§ **Work to complete**
Your answer must contain each line of the listing in which "align" appears, copied in full.

§ **Data to process**

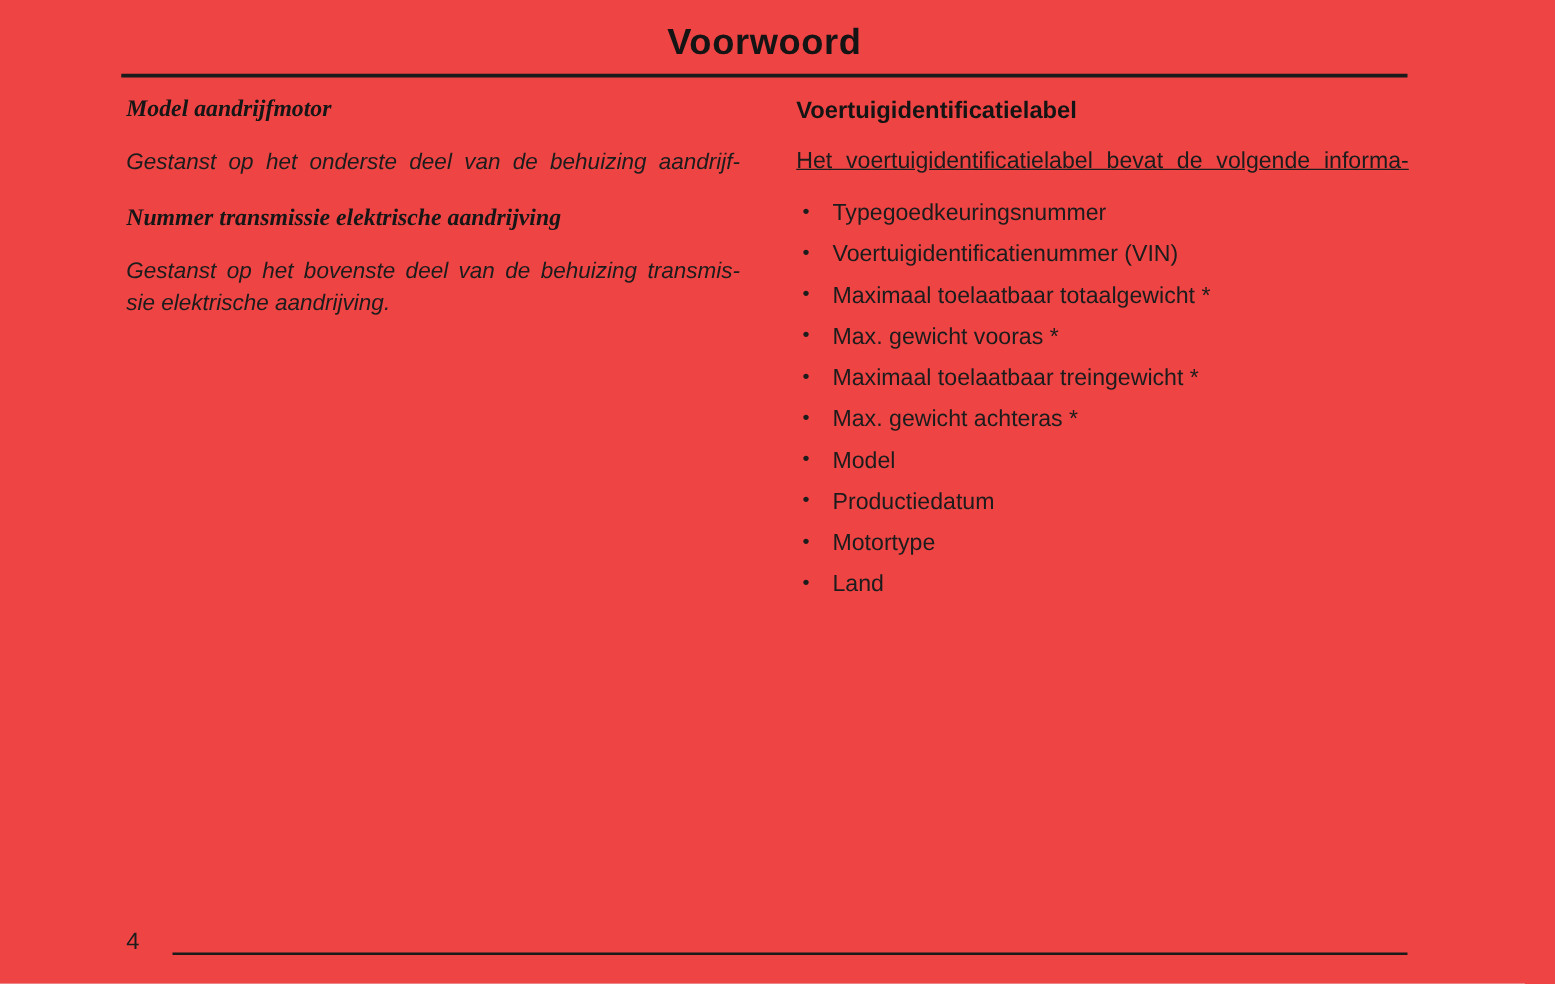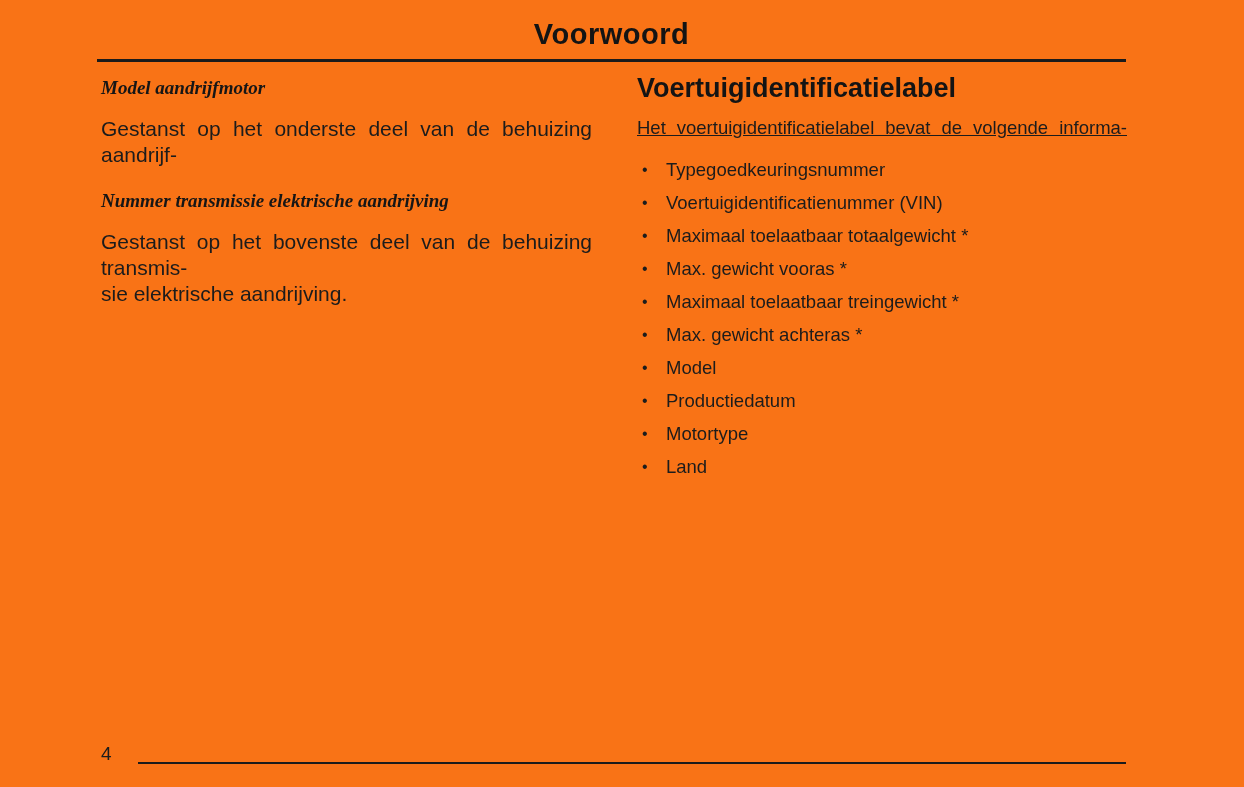--- a/index.html
+++ b/index.html
@@ -4,21 +4,21 @@
 <style>
   html, body {
     margin: 0;
     padding: 0;
     background: #e8e8e8;
   }
   #page {
     position: relative;
     width: 1244px;
     height: 787px;
-    background: #f97316;
+    background: #ef4444;
     font-family: "Liberation Sans", sans-serif;
     color: #1c1c1c;
     overflow: hidden;
   }
   .doc-title {
     position: absolute;
     top: 18px;
     left: 97px;
     width: 1029px;
     text-align: center;
@@ -50,32 +50,33 @@
   .serif-heading {
     font-family: "Liberation Serif", serif;
     font-style: italic;
     font-weight: bold;
     font-size: 19px;
     line-height: 23px;
     color: #161616;
   }
   .para {
     margin-top: 17px;
-    font-size: 21px;
+    font-size: 18px;
     line-height: 26px;
+    font-style: italic;
   }
   .para .jline {
     text-align: justify;
     text-align-last: justify;
   }
   .heading-gap {
     margin-top: 21px;
   }
   .sans-heading {
-    font-size: 27px;
+    font-size: 19px;
     font-weight: bold;
     line-height: 25px;
     color: #141414;
   }
   .intro {
     margin-top: 14px;
     font-size: 18.5px;
     line-height: 26px;
     text-decoration: underline;
   }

§ **Response to this exercise**
     text-align: center;
     text-align: justify;
     text-align-last: justify;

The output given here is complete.